Esteri

Africa: 35 milioni di persone costrette a fuggire per guerre e disastri climatici

Redazione
 
Secondo un nuovo rapporto pubblicato dall’Internal Displacement Monitoring Centre (IDMC), il numero di sfollati interni in Africa è triplicato negli ultimi 15 anni, passando da 11,6 milioni nel 2009 a 35 milioni nel 2024.
La crescita esponenziale è attribuita principalmente ai conflitti armati e all’aggravarsi dei disastri climatici, con inondazioni e siccità che rappresentano una minaccia crescente.
L'IDMC sottolinea come, nonostante i progressi compiuti da alcuni governi africani, la situazione rimanga critica. Alexandra Bilak, direttrice dell’IDMC, ha dichiarato: ''La situazione degli sfollati in Africa è assolutamente critica, ma non senza speranza. Ci sono molti buoni esempi nel continente di governi che lavorano per affrontare le sue cause profonde''. I dati mostrano che circa 32,5 milioni di sfollati sono fuggiti a causa di conflitti armati.

Questo numero è concentrato principalmente in cinque Paesi: Repubblica Democratica del Congo, Etiopia, Nigeria, Somalia e Sudan.
Tuttavia, l’emergenza climatica sta aggravando ulteriormente la situazione. Nel 2023, gli spostamenti causati da disastri climatici hanno raggiunto i 6,3 milioni, sei volte di più rispetto agli 1,1 milioni registrati nel 2009.
Le inondazioni rappresentano la principale causa di sfollamento climatico, responsabili del 75% degli spostamenti forzati nel 2023, seguite dalla siccità con l’11%.
Bilak ha spiegato che ''i disastri stanno facendo sfollare sempre più persone ogni anno, in particolare le inondazioni che spostano le persone in tutto il continente. A volte conflitto e disastro si sovrappongono, come in Nigeria, dove le persone in fuga dalla violenza di Boko Haram si ritrovano a fuggire di nuovo dalle inondazioni che si verificano quasi ogni anno''.

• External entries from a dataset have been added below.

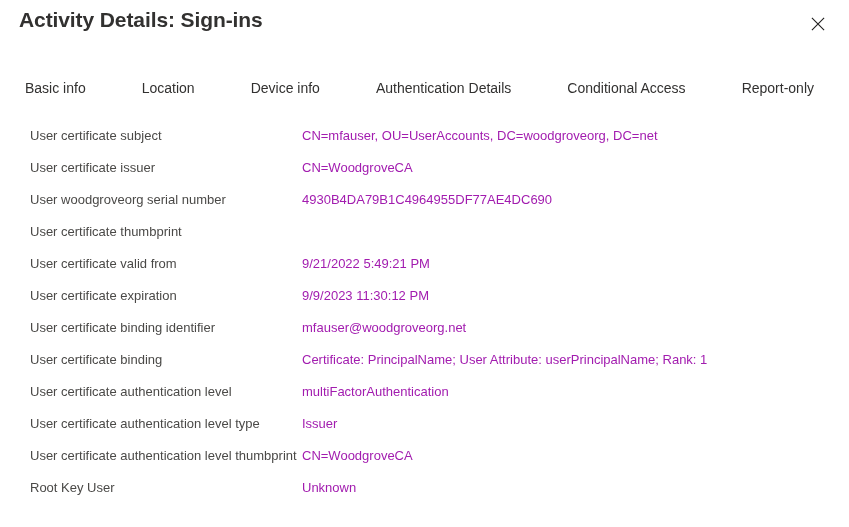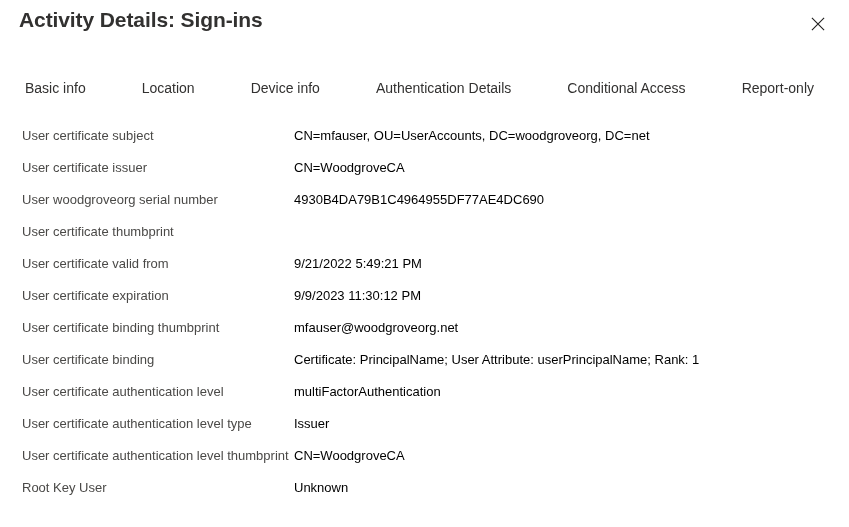--- a/index.html
+++ b/index.html
@@ -103,36 +103,36 @@
     position: absolute;
     left: 0;
     top: 120px;
     width: 849px;
   }
   .detail-row {
     position: relative;
     height: 32px;
     display: flex;
     align-items: center;
-    padding-left: 22px;
+    padding-left: 30px;
     box-sizing: border-box;
   }
   .detail-label {
     width: 272px;
     flex: 0 0 272px;
     font-size: 13px;
     color: #4a4947;
     line-height: 18px;
     white-space: nowrap;
     overflow: hidden;
   }
   .detail-value {
     flex: 1 1 auto;
     font-size: 13px;
-    color: #000000;
+    color: #a21caf;
     line-height: 18px;
     white-space: nowrap;
     overflow: hidden;
   }
 </style>
 </head>
 <body>
 
 <div id="panel">
 
@@ -183,21 +183,21 @@
       <div class="detail-label">User certificate valid from</div>
       <div class="detail-value">9/21/2022 5:49:21 PM</div>
     </div>
 
     <div class="detail-row">
       <div class="detail-label">User certificate expiration</div>
       <div class="detail-value">9/9/2023 11:30:12 PM</div>
     </div>
 
     <div class="detail-row">
-      <div class="detail-label">User certificate binding thumbprint</div>
+      <div class="detail-label">User certificate binding identifier</div>
       <div class="detail-value">mfauser@woodgroveorg.net</div>
     </div>
 
     <div class="detail-row">
       <div class="detail-label">User certificate binding</div>
       <div class="detail-value">Certificate: PrincipalName; User Attribute: userPrincipalName; Rank: 1</div>
     </div>
 
     <div class="detail-row">
       <div class="detail-label">User certificate authentication level</div>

Un aspetto cruciale del rapporto riguarda la distinzione tra sfollati interni e coloro che sono attualmente lontane dalle loro case, ma anche quelli che si spostano più volte o che sono tornati, ma potrebbero dover fuggire di nuovo. Questo ciclo di migrazione forzata rappresenta un ostacolo significativo per la stabilità sociale ed economica dei Paesi coinvolti. Il rapporto dell’IDMC mette in luce la necessità di un impegno più concreto e coordinato da parte della comunità internazionale. L’approccio richiesto non si limita all’assistenza umanitaria immediata, ma include soluzioni a lungo termine per affrontare le cause profonde dello sfollamento, come la prevenzione dei conflitti, la gestione sostenibile delle risorse naturali e il rafforzamento della resilienza climatica.

''Non è troppo tardi per aiutare coloro le cui vite sono state stravolte
- ha concluso Alexandra Bilak -. Aiutarli a trovare soluzioni al loro sfollamento è parte integrante del raggiungimento degli obiettivi di sviluppo di un Paese''.